Carrier c-1
Page 23
0110 hours
Tomcat 232, off the North Korean coast
"Coming up on the beach, Malibu."
"I hear you. Pickin' up some fuzz from local radars now, tryin' to burn through the Prowler jamming. Nothing serious."
"Keep watching 'em." The HARM strike would have taken out most of the main North Korean radar stations, but there were certain to be some smaller ones untouched… any which had been shut down and therefore not emitting a homing signal for the HARMs to zero in on. The Koreans would be in a panic now, though. With the Alpha Strike again masked by jamming, they'd be desperate to see what was coming at them.
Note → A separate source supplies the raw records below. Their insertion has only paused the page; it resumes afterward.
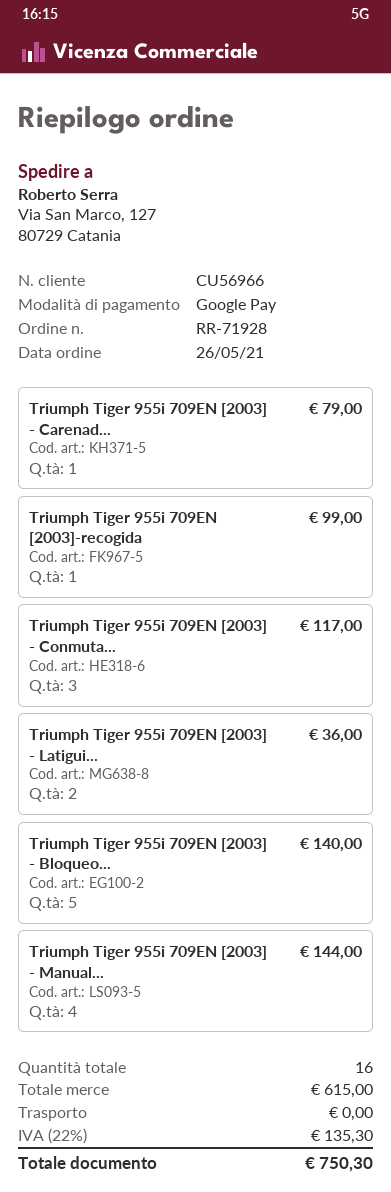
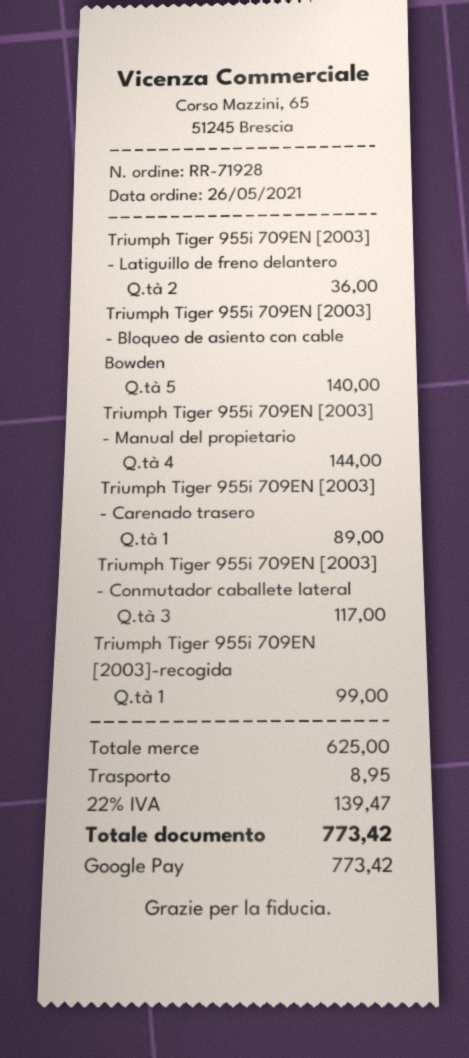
Triumph Tiger 955i 709EN [2003] - Carenad...: 1 for 79.00 -> 1 for 89.00
subtotal: 615.00 -> 625.00
shipping: 0.00 -> 8.95
tax: 22% = 135.30 -> 22% = 139.47
total: 750.30 -> 773.42

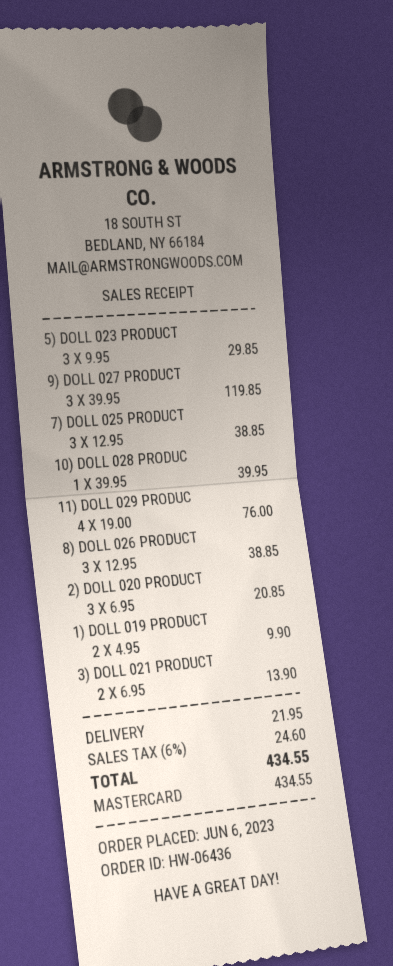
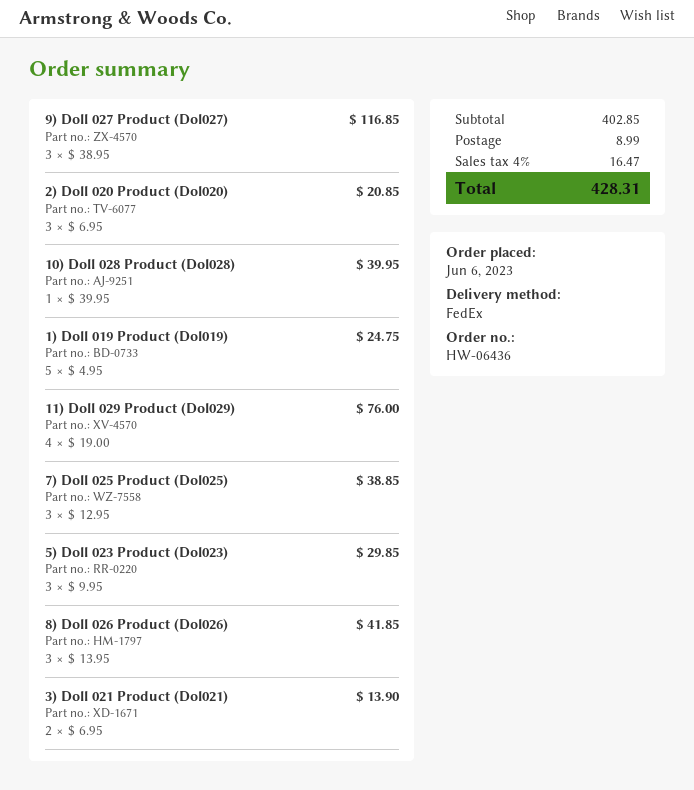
9) DOLL 027 PRODUCT: 3 x 39.95 = 119.85 -> 3 x 38.95 = 116.85
8) DOLL 026 PRODUCT: 3 x 12.95 = 38.85 -> 3 x 13.95 = 41.85
1) DOLL 019 PRODUCT: 2 x 4.95 = 9.90 -> 5 x 4.95 = 24.75
shipping: 21.95 -> 8.99
tax: 6% = 24.60 -> 4% = 16.47
total: 434.55 -> 428.31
Batman checked his speed and altitude again. The Tomcat was skimming less than eighty feet off the deck, but the ocean below was an invisible black gulf.
"Anything in the air yet?"
"No, sir. No MiGs. Maybe the gomers don't do nighttime."
Batman felt the faintest of uncertain stirrings. Would he be able to line up an enemy plane, lock on and shoot? He was certain now that he could, but some irrational part of himself insisted that he would never know until the time came.
And he knew that the inner voice was right.
His talk with Tombstone had steadied him. For the first time since he'd joined VF-95, he felt truly a part of the squadron. He would do what he'd been trained to do… and worry about that nagging inner voice later. Gently he nudged the stick forward, keeping his eye on the altimeter as he shaved several feet from the F-14's altitude.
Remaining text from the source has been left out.